15.7 Backslash (\) vs Forward Slash (/)

# NOTE:
#   There are two different slashes on most keyboards. 
#
#   BACKSLASH, "\", IS THE CORRECT SLASH:
#     The "backslash" i.e. "\" slants from the top left and towards the lower right.
#     This is the slash to use in this situation.
#
#   FORWARD SLASH, "/", IS THE WRONG SLASH:
#     The "forward slash" i.e. "/" slants from the lower left towards the top right.
#     This is NOT the slash to use in this case. This slash is used for division.
#
#   MNEMONIC TO REMEMBER \BACKSLASH vs /FORWARD SLASH
#     Imagine that someone is walking along next to the text from left to right.
#     Think of the slash as that person.
#     The backslash, i.e. \ , can be viewed as the person falling backwards.
#     The forward slash, i.e. / , can be viewed as the person falling forwards.
#  

15.8 Similarly, don’t type a double-quote inside of double-quotes.

# Don't place quotes inside of quotes.
#
# ERROR: (uncomment the next line to see that it is an error)

sentence <- c("Joe said "Hello" to Sue.")  # ERROR - "quote" inside "quotes"
Error: <text>:5:26: unexpected symbol
4: 
5: sentence <- c("Joe said "Hello
                            ^
# FIX 1 - surround the entire value with apostrophes (AKA 'single quotes')
sentence <- c('Joe said "Hello" to Sue.')     # this works

# NOTE: When you display a character value that contains quotation marks, R
# puts a backslash (\) in front of the quotation mark that is inside the quote.
# We'll explain more about this below.
sentence   # "Joe said \"Hello\" to Sue."     (this is how it is displayed)
[1] "Joe said \"Hello\" to Sue."
# FIX 2 - use \" inside the character value
sentence <- c("Joe said \"Hello\" to Sue.")
sentence
[1] "Joe said \"Hello\" to Sue."
# The backslashes demonstrate that the quotes with the backslashes are
# inside of the character value and do not surround (i.e. delimit) the
# character value.
sentence   # "Joe said \"Hello\" to Sue."
[1] "Joe said \"Hello\" to Sue."
# You can use the cat function to display the sentence in a more readable
# way. The output of cat doesn't display any quotes 
# around the sentence. cat also doesn't display the backslashes (\) that
# precede the quotes inside the sentence. In short, cat is used to 
# display the information in a "human friendly" way.
# We will discuss the cat function in more depth below. However, for now
# you can use cat to display the text in a more readable manner. 
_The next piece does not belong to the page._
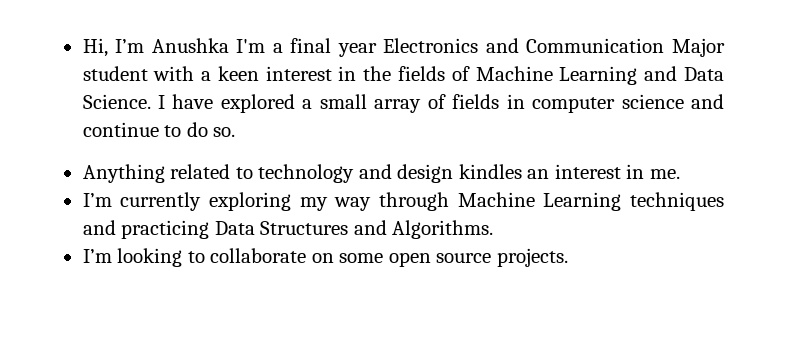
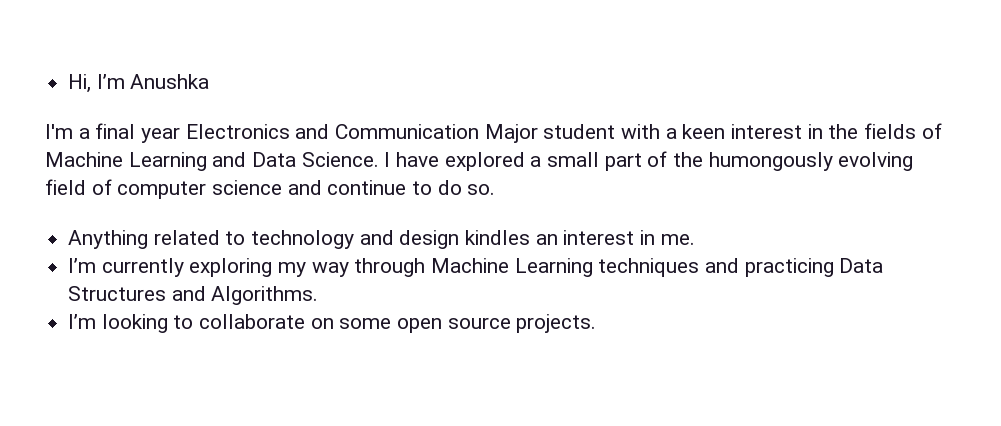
(229, 45) none -> (210, 81) //
[374,94,525,113] array of fields in -> [604,151,914,171] [45,179,112,195] part of the humongously evolving field of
cat(sentence)    # Joe said "Hello" to Sue
Joe said "Hello" to Sue.

15.9 MIXING ‘single quotes’ and “double quotes” in the same text.

#-----------------------------------------------------------------.
# MIXING 'single quotes' and "double quotes" in the same text.
#-----------------------------------------------------------------.
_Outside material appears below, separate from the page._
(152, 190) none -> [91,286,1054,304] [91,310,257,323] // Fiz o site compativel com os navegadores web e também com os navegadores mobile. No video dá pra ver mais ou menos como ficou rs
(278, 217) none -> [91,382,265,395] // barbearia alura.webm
# If your data contains both quotation marks and apostrophes, you 
# should surround your data with either type of quote and then 
# use backslashes in front of that type of quote in your data.
# 
# The following are all valid and all result in the same thing.


# . . . . . . . . . . . . . . . . . . . . . . . . . . . . . . . . . . .
# One way - surround with "double quotes" (i.e. quotation marks), use \" in the data
# . . . . . . . . . . . . . . . . . . . . . . . . . . . . . . . . . . .

saying = "He's going to ask Sue \"Will you marry me\". He hopes she says yes."
saying        # this is what is stored
[1] "He's going to ask Sue \"Will you marry me\". He hopes she says yes."
cat(saying)   # this is a "human friendly" view of your data
He's going to ask Sue "Will you marry me". He hopes she says yes.
# . . . . . . . . . . . . . . . . . . . . . . . . . . . . . . . . . . .
# Another way - surround with 'single quotes' (i.e. apostrophes), use \' in the data
# . . . . . . . . . . . . . . . . . . . . . . . . . . . . . . . . . . .
saying = 'He\'s going to ask Sue "Will you marry me". He hopes she says yes.'
saying        # this is what is stored
[1] "He's going to ask Sue \"Will you marry me\". He hopes she says yes."
cat(saying)   # this is a "human friendly" view of your data
He's going to ask Sue "Will you marry me". He hopes she says yes.
# . . . . . . . . . . . . . . . . . . . . . . . . . . . . . . . . . . .
# Yet another way - the backslashes are ok, even if they aren't necessary
# . . . . . . . . . . . . . . . . . . . . . . . . . . . . . . . . . . .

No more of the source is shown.